Before and after images
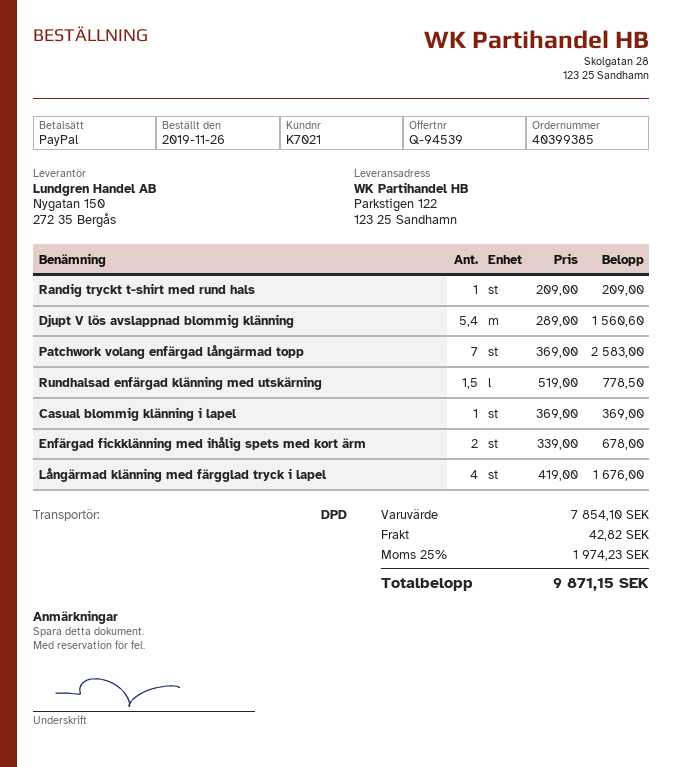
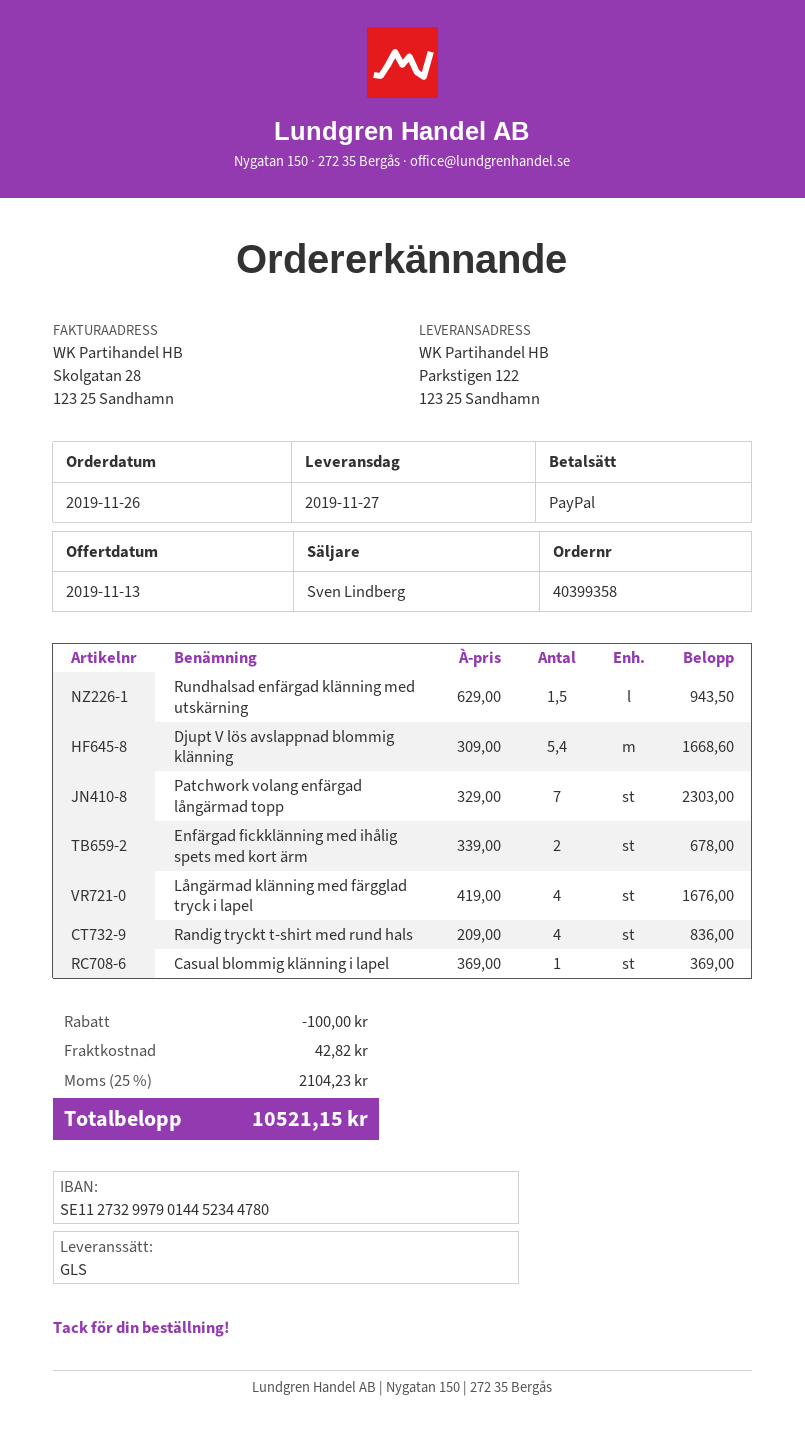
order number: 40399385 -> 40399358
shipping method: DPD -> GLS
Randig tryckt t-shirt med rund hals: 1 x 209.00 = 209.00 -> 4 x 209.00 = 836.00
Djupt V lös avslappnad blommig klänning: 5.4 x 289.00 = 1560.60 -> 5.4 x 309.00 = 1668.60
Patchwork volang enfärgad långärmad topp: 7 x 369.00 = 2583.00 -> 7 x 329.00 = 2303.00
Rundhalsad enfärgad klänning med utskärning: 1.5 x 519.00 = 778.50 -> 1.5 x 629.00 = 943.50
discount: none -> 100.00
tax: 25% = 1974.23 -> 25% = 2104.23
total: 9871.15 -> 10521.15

*Instructions for the task:* Provide an exact copy of only the lines from the beginning of the entries through the line containing "Djupt V lös", both ends included, with no pictures.

*Reply:*
order number: 40399385 -> 40399358
shipping method: DPD -> GLS
Randig tryckt t-shirt med rund hals: 1 x 209.00 = 209.00 -> 4 x 209.00 = 836.00
Djupt V lös avslappnad blommig klänning: 5.4 x 289.00 = 1560.60 -> 5.4 x 309.00 = 1668.60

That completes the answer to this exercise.